* REQUIRED WORK: Start to finish, print the entries exactly, and carry none of the pictures over.

* Image comparison data:

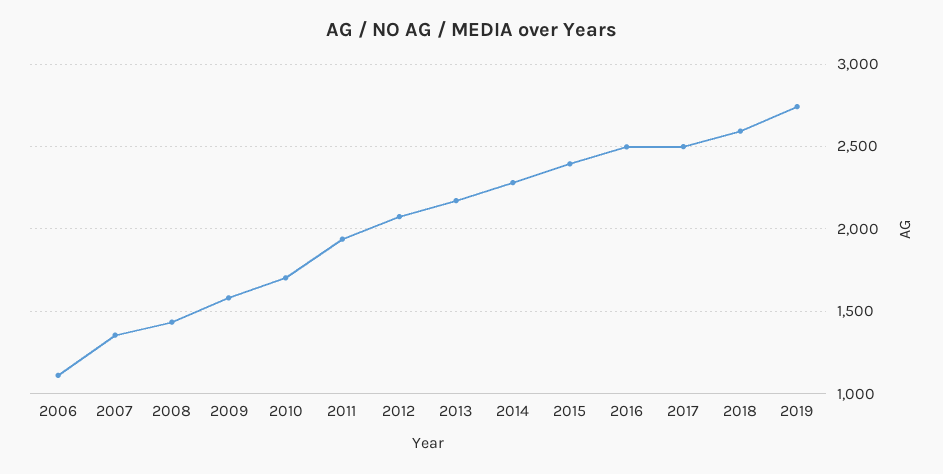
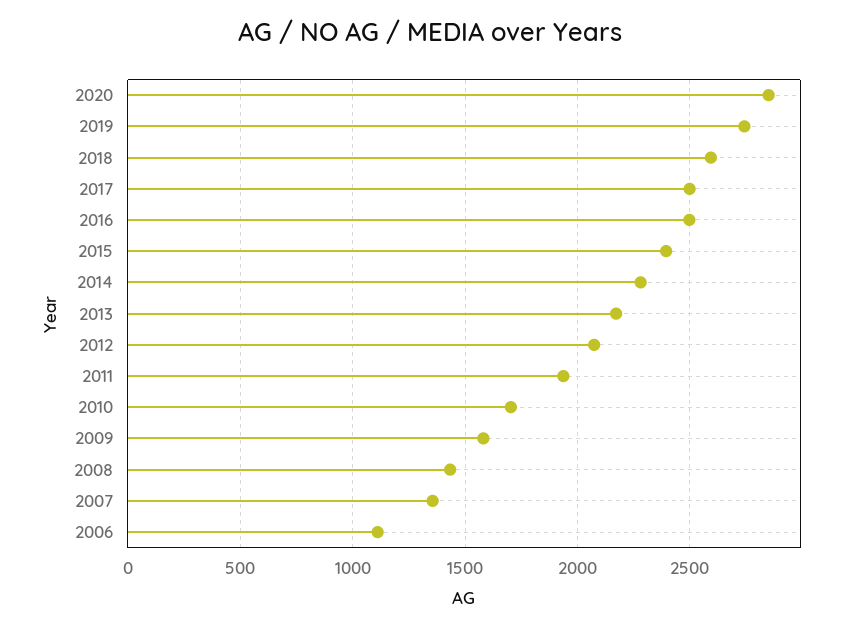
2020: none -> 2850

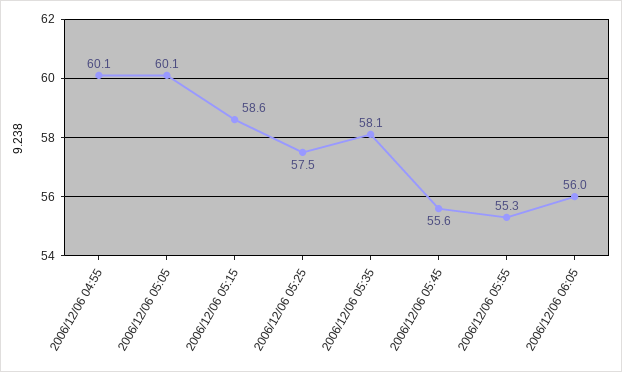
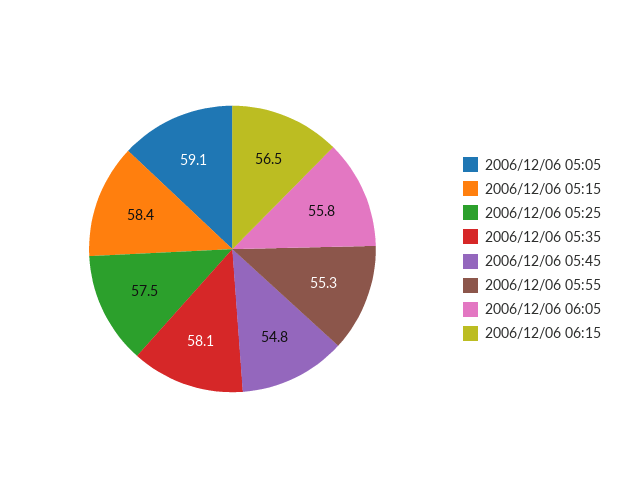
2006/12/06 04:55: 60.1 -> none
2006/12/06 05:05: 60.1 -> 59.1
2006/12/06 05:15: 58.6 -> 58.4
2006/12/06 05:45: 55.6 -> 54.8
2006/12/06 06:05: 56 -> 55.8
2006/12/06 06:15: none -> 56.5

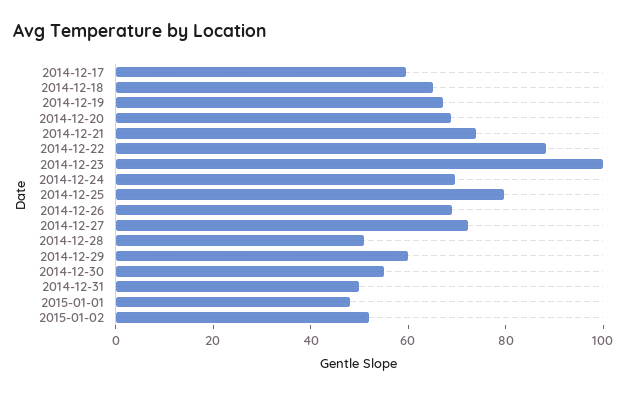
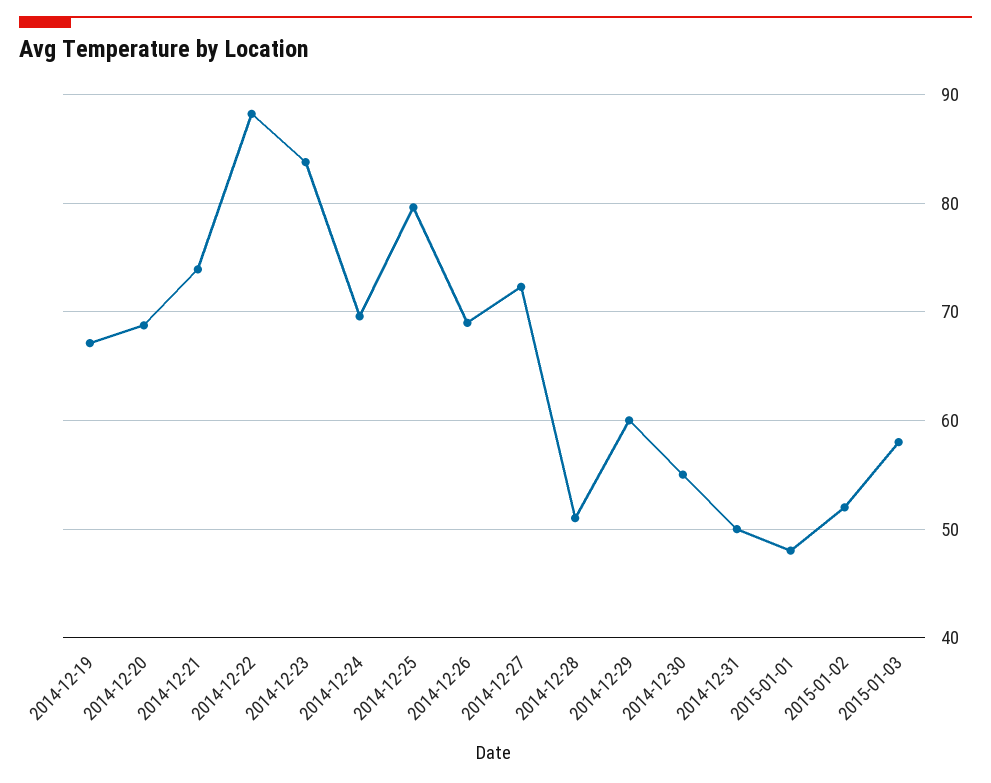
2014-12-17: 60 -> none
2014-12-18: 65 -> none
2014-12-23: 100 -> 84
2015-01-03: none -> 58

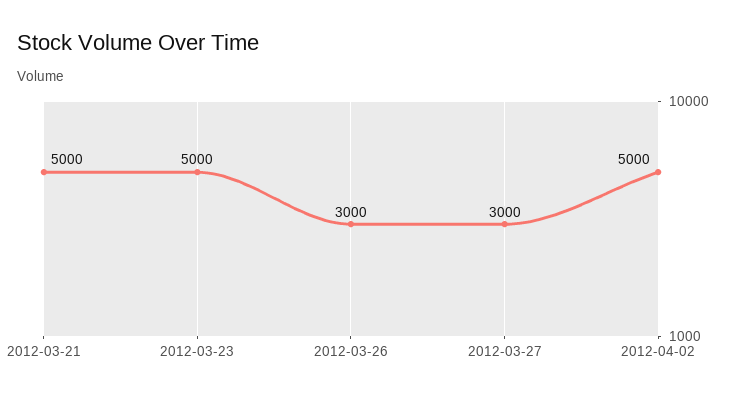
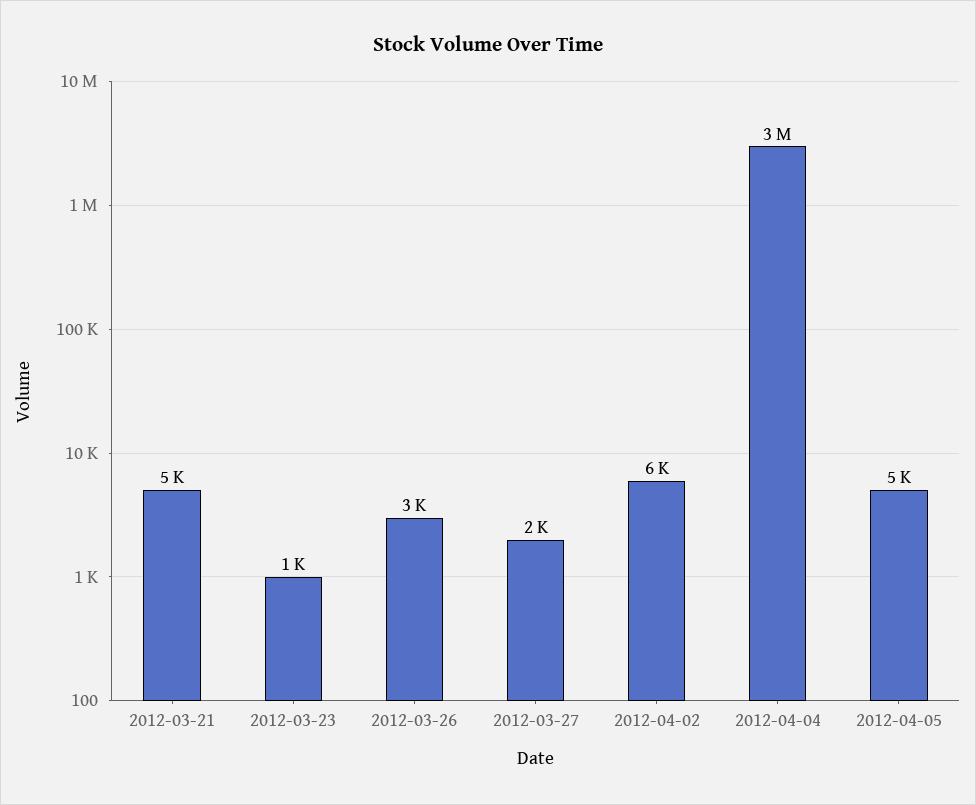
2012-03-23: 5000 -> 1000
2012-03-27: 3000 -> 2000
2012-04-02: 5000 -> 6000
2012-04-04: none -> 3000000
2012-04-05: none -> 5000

* TASK ANSWER:
2020: none -> 2850

2006/12/06 04:55: 60.1 -> none
2006/12/06 05:05: 60.1 -> 59.1
2006/12/06 05:15: 58.6 -> 58.4
2006/12/06 05:45: 55.6 -> 54.8
2006/12/06 06:05: 56 -> 55.8
2006/12/06 06:15: none -> 56.5

2014-12-17: 60 -> none
2014-12-18: 65 -> none
2014-12-23: 100 -> 84
2015-01-03: none -> 58

2012-03-23: 5000 -> 1000
2012-03-27: 3000 -> 2000
2012-04-02: 5000 -> 6000
2012-04-04: none -> 3000000
2012-04-05: none -> 5000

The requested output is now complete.